[Task instructions] Scan the data and please report how many lines include the word "mails". Leave out everything but the number.

[Records supplied]
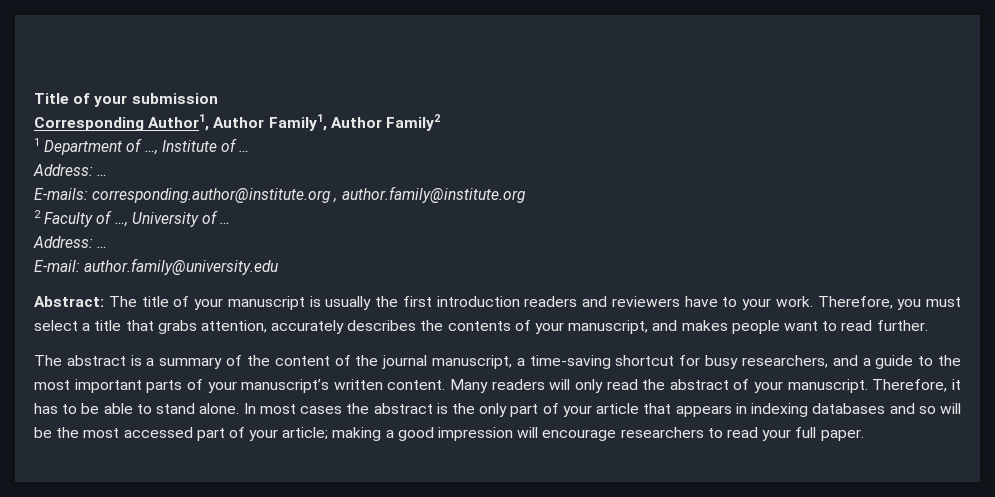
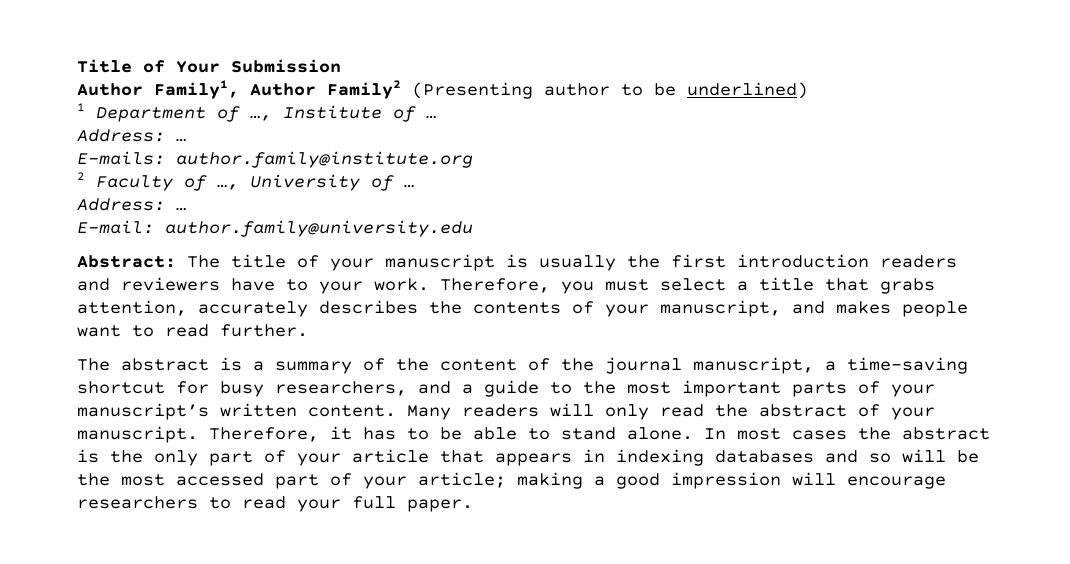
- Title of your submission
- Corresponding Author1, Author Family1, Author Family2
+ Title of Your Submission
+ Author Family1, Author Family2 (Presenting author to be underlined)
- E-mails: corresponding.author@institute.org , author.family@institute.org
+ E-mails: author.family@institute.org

...

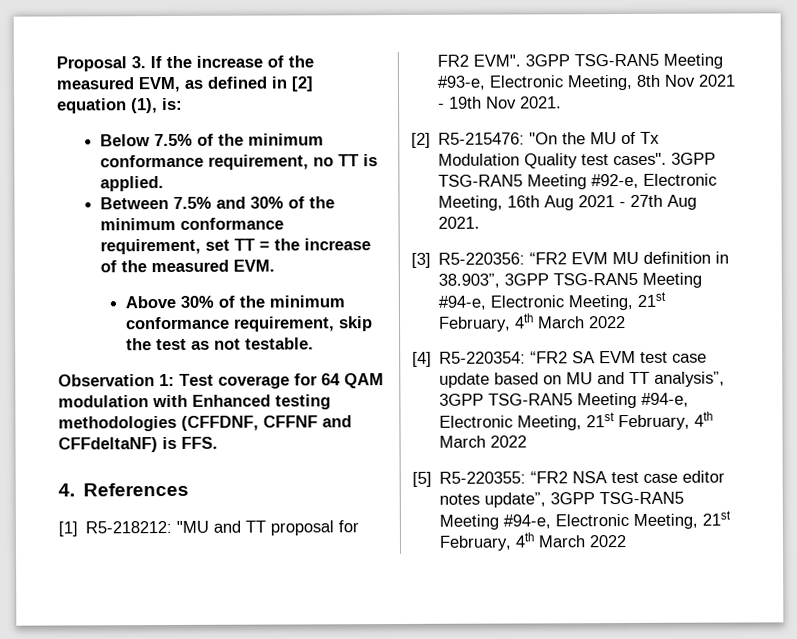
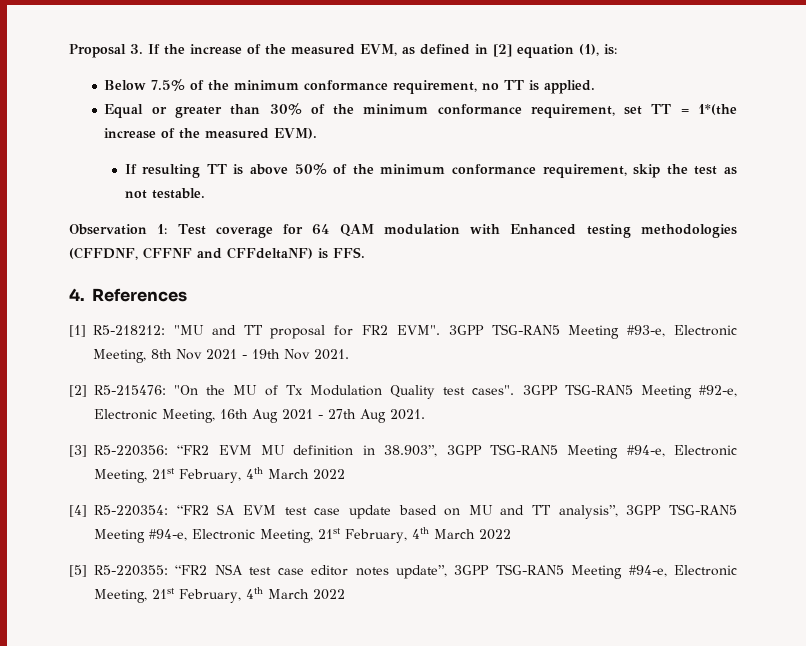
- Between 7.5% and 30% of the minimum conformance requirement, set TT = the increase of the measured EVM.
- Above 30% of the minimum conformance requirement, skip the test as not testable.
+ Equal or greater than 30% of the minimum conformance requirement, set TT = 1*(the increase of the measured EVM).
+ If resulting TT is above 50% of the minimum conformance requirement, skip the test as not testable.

[Solved exercise] 2